Am 10. Februar 2017 traf sich die Gruppe 18 - „Unbekanntes Berlin“ zur Besichtigung des denkmalgeschützten Kaiser-Wilhelm-Gedächtnis-Kirchen-Ensembles, dem berühmten Wahrzeichen des Berliner Westens. Das Kirchenensemble besteht aus der Kirchenruine und seinen Neubauten (Architekt Egon Eiermann und Glaskünstler Gabriel Loire).
Die eigentliche Kirche – der blaue Eiermann-Bau – war zu Beginn unseres Besuches mit fantastischem Orgelklang erfüllt.

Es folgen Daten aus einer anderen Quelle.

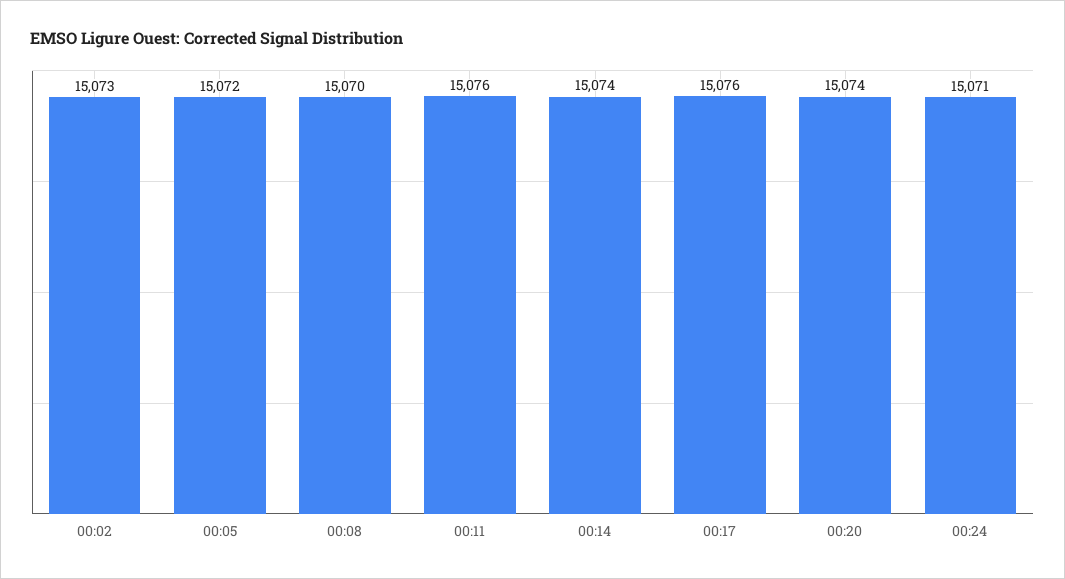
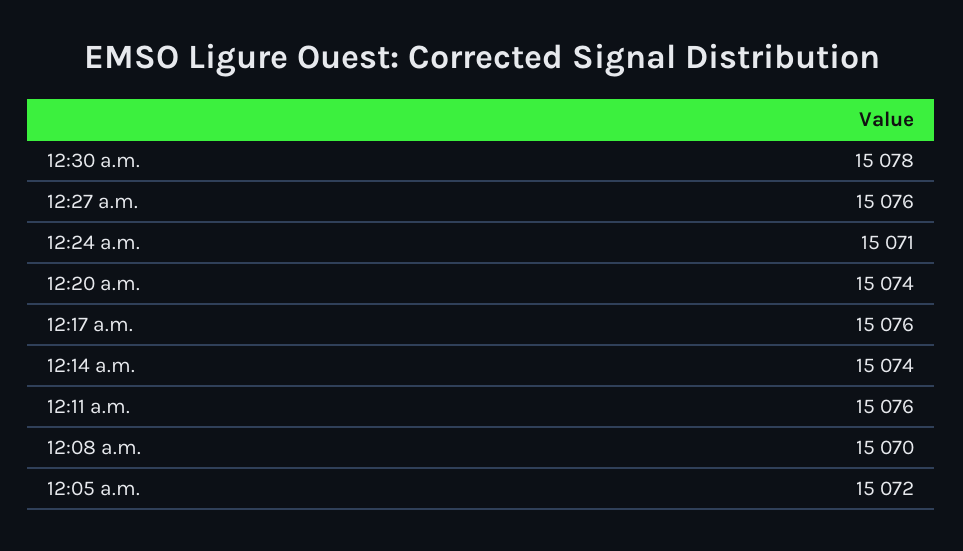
00:02: 15073 -> none
12:30 a.m.: none -> 15078
12:27 a.m.: none -> 15076

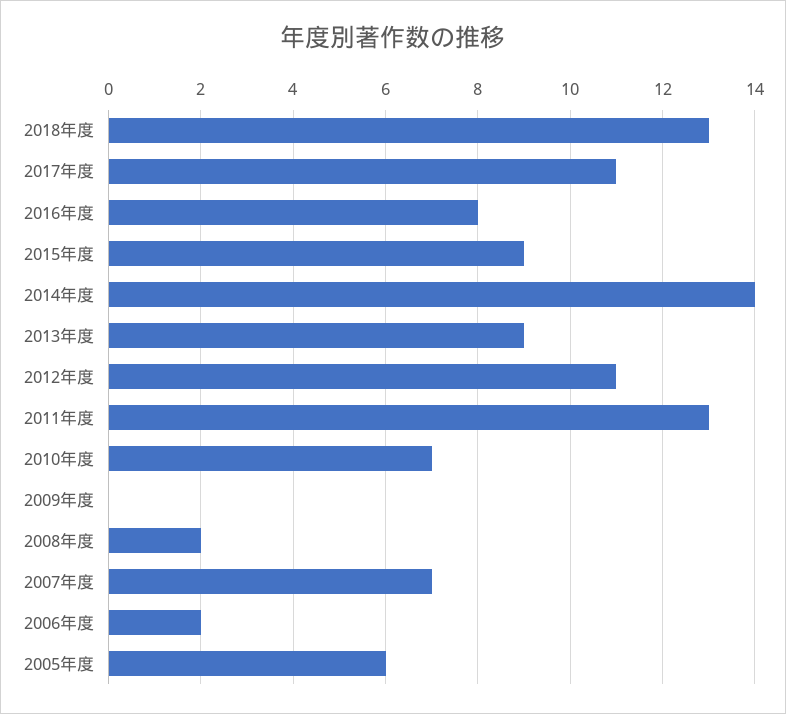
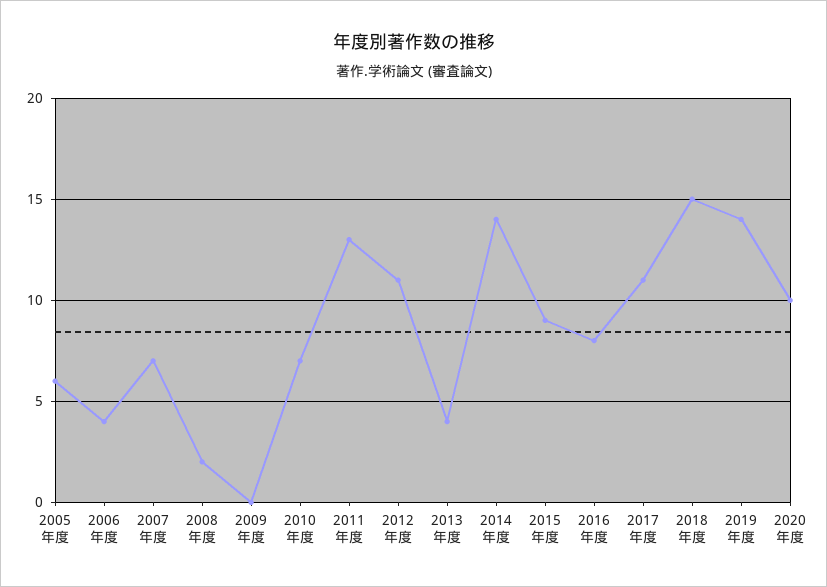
2018年度: 13 -> 15
2013年度: 9 -> 4
2006年度: 2 -> 4
2019年度: none -> 14
2020年度: none -> 10

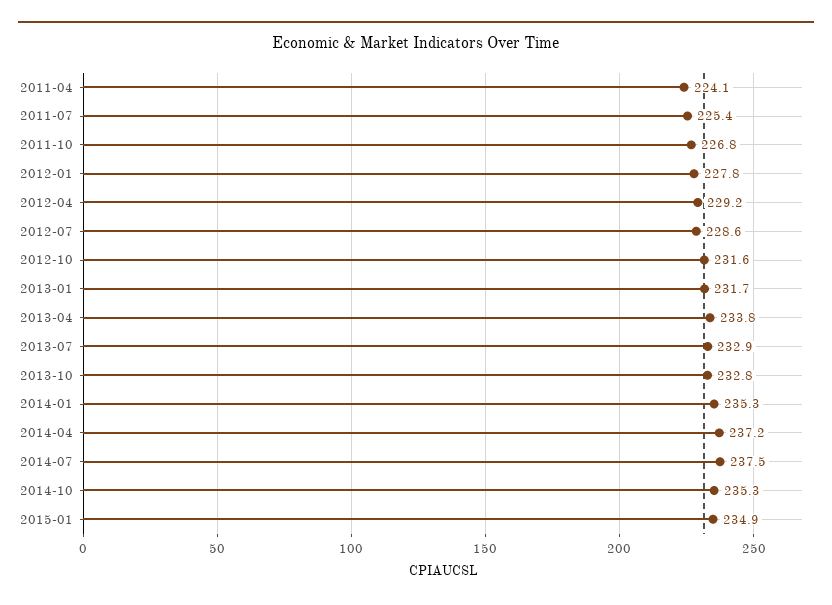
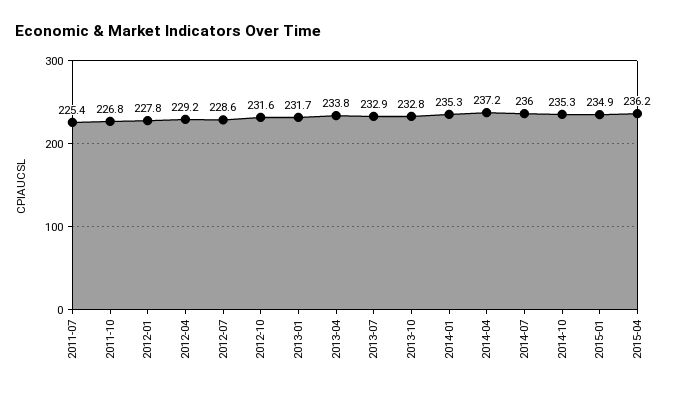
2011-04: 224.1 -> none
2014-07: 237.5 -> 236
2015-04: none -> 236.2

Pfarrer Martin Germer gab kenntnisreich und spannend Erläuterungen zu den Kirchengebäuden, ihrer Geschichte und Bedeutung. Die alte Kirche – ursprünglich zu Ehren von Kaiser Wilhelm I. erbaut – dient heute der Idee der völkerweiten Versöhnung. Am Ende der Veranstaltung nahm die Gruppe noch an einem Versöhnungsgebet am Nagelkreuz von Coventry teil, das traditionell jeden Freitag um 13 Uhr gesprochen wird.